- Opening Delimiter -

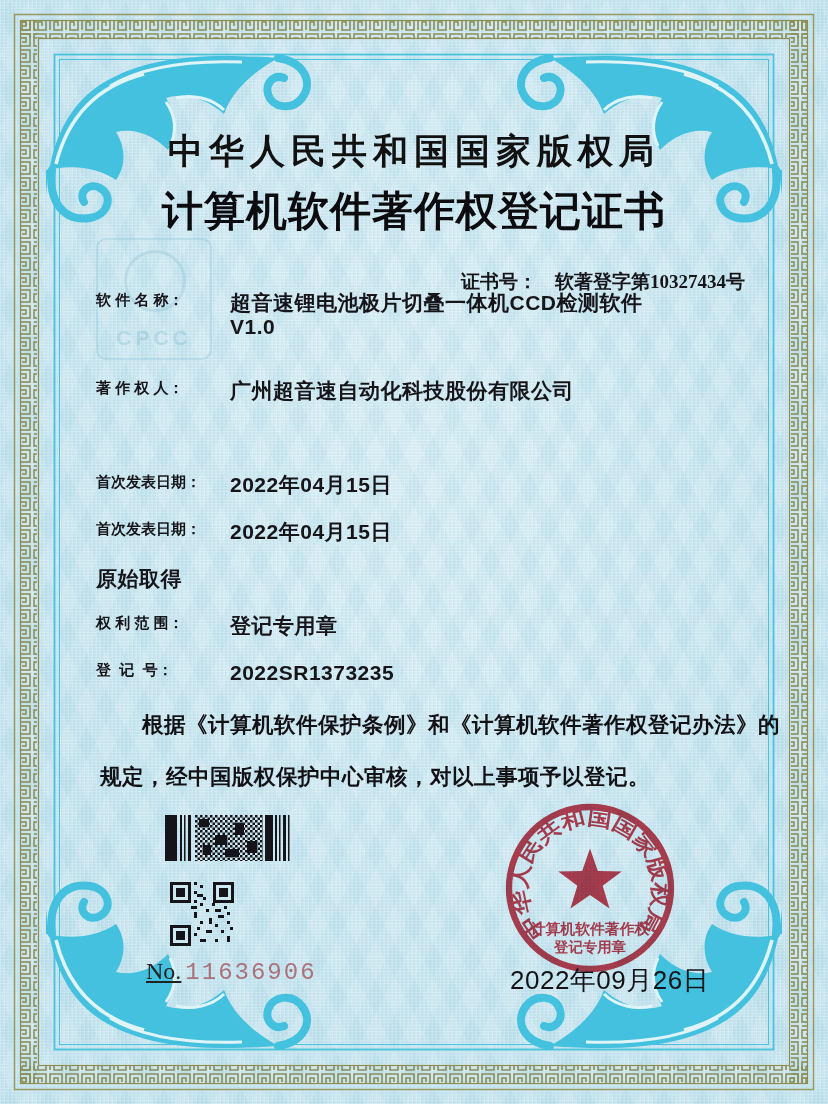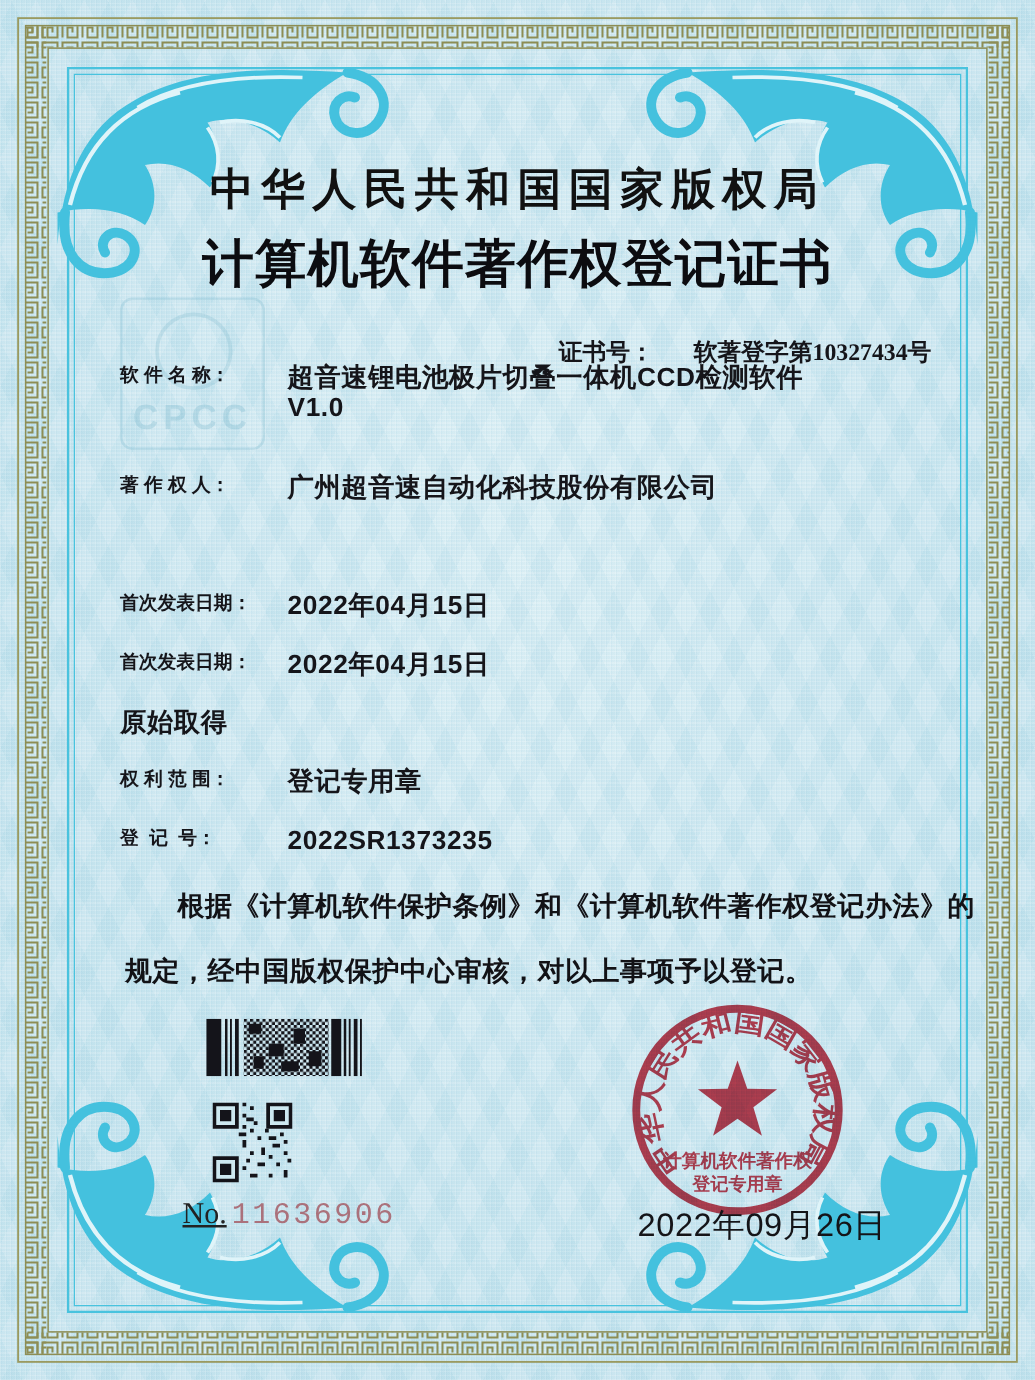--- a/index.html
+++ b/index.html
@@ -28,21 +28,21 @@
   .cert-title{
     left:0;right:0;top:184px;text-align:center;
     font-family:Liberation Serif, serif;font-weight:700;
     font-size:41px;letter-spacing:1px;color:#0c0c10;
   }
   .cert-no{
     right:83px;top:247px;
     font-family:"Liberation Serif", serif;font-weight:700;font-size:19px;
     white-space:pre;
   }
-  .cert-no .val{margin-left:32px;text-align:center;}
+  .cert-no .val{margin-left:18px;text-align:center;}
   
   .frow{left:96px;display:flex;align-items:flex-start;}
   .frow .lbl{
     flex:0 0 134px;font-weight:700;font-size:15px;white-space:pre;
   }
   .frow .val{
     font-weight:600;font-size:21px;letter-spacing:.5px;white-space:pre;line-height:24px;
   }
   .statement{
     font-family:"Liberation Serif", serif;font-weight:600;
@@ -61,21 +61,21 @@
     left:96px;top:238px;width:112px;height:118px;
     border:2px solid rgba(110,175,198,.30);border-radius:10px;
     opacity:.8;
   }
   .cpcc .circ{
     position:absolute;left:26px;top:10px;width:56px;height:56px;border-radius:50%;
     border:3px solid rgba(110,175,198,.28);
   }
   .cpcc .txt{
     position:absolute;left:0;right:0;bottom:8px;text-align:center;
-    font-size:28px;font-weight:700;letter-spacing:4px;color:rgba(110,175,198,.35);
+    font-size:21px;font-weight:700;letter-spacing:4px;color:rgba(110,175,198,.35);
   }
   .seal-wrap{left:500px;top:798px;width:180px;height:180px;opacity:.88;mix-blend-mode:multiply;}
   .seal-red{fill:#c5273a;}
   .barcode-wrap{left:165px;top:815px;}
   .qr-wrap{left:170px;top:882px;}
 </style>
 </head>
 <body>
 
 <div class="page">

- Closing Delimiter -

YOUR OBJECTIVE: Write out, word for word, every line from the one containing "-61,21 +61,21 @@" through the last line of the records above.

RESULT FOR THIS TASK:
@@ -61,21 +61,21 @@
     left:96px;top:238px;width:112px;height:118px;
     border:2px solid rgba(110,175,198,.30);border-radius:10px;
     opacity:.8;
   }
   .cpcc .circ{
     position:absolute;left:26px;top:10px;width:56px;height:56px;border-radius:50%;
     border:3px solid rgba(110,175,198,.28);
   }
   .cpcc .txt{
     position:absolute;left:0;right:0;bottom:8px;text-align:center;
-    font-size:28px;font-weight:700;letter-spacing:4px;color:rgba(110,175,198,.35);
+    font-size:21px;font-weight:700;letter-spacing:4px;color:rgba(110,175,198,.35);
   }
   .seal-wrap{left:500px;top:798px;width:180px;height:180px;opacity:.88;mix-blend-mode:multiply;}
   .seal-red{fill:#c5273a;}
   .barcode-wrap{left:165px;top:815px;}
   .qr-wrap{left:170px;top:882px;}
 </style>
 </head>
 <body>
 
 <div class="page">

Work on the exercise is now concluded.